The latter proposal, said Patriotic Millionaires, "is a long overdue response to Supreme Court Justice Louis Brandeis' warning from a century ago: 'We can have democracy in this country or we can have great wealth concentrated into the hands of a few, but we can't have both.'"

"The extreme concentration of wealth has always, without fail, translated into an extreme concentration of political power. The stakes for the nation couldn't be more clear," said the group. "We must act immediately."

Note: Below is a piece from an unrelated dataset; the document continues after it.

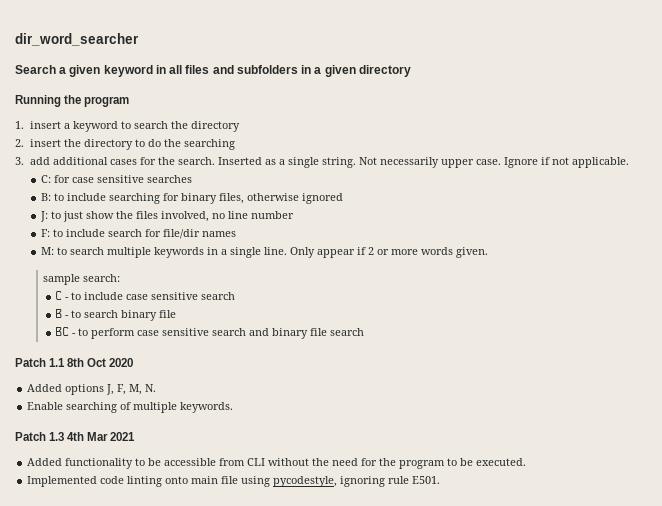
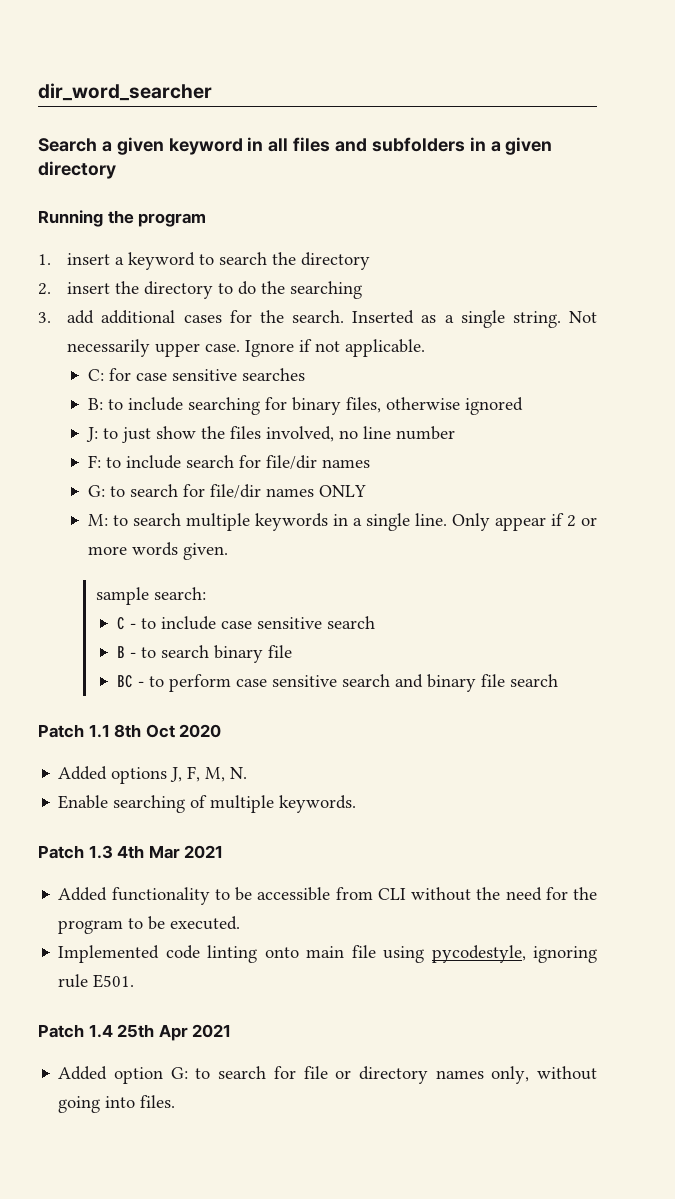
(237, 234) none -> [87,484,366,499] // G: to search for file/dir names ONLY
(441, 480) none -> [38,1024,232,1041] [58,1066,597,1084] [58,1095,176,1113] // Patch 1.4 25th Apr 2021 // Added option G: to search for file or directory names only, without going into files.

At the How to Beat the Broligarchs event on Monday, the group assembled experts including economist Stephanie Kelton, Helaine Olen of the American Economic Liberties Project, and historian Rutger Bregman to discuss how unchecked wealth in the U.S. has captured the political and judicial systems—with "broligarchs" like tech CEO Elon Musk and others "working to pull the strings of the government towards their interests at the expense of the American people."

"America's slide into oligarchy necessitates bold actions in order to reclaim democratic capitalism and forge a prosperous, equitable, and just future," said Erica Payne, founder and president of Patriotic Millionaires. "America 250: The Money Agenda is the only plan that will get us there. It will change not just our own lives, but the future and direction of our country. Our economy should be judged on how well it takes care of working people, not on how many billionaires it mints in a calendar day. By that measure, America is flunking its economics class. The only way to get better marks—and stop our country's slide into oligarchy—is by fixing our tax code."
Morris Pearl, board chair of the group, said that if Congress enacts the legislative agenda proposed on Monday, "we will build a community dedicated to the common purpose of improving the lives of all working people in our country—not just the ultrawealthy."

"America 250 will bring to account the politicians and their enablers who are sustaining our backwards status quo and demand better leaders to put us on a better, more sustainable path," said Pearl. "The time for economic exploitation is over."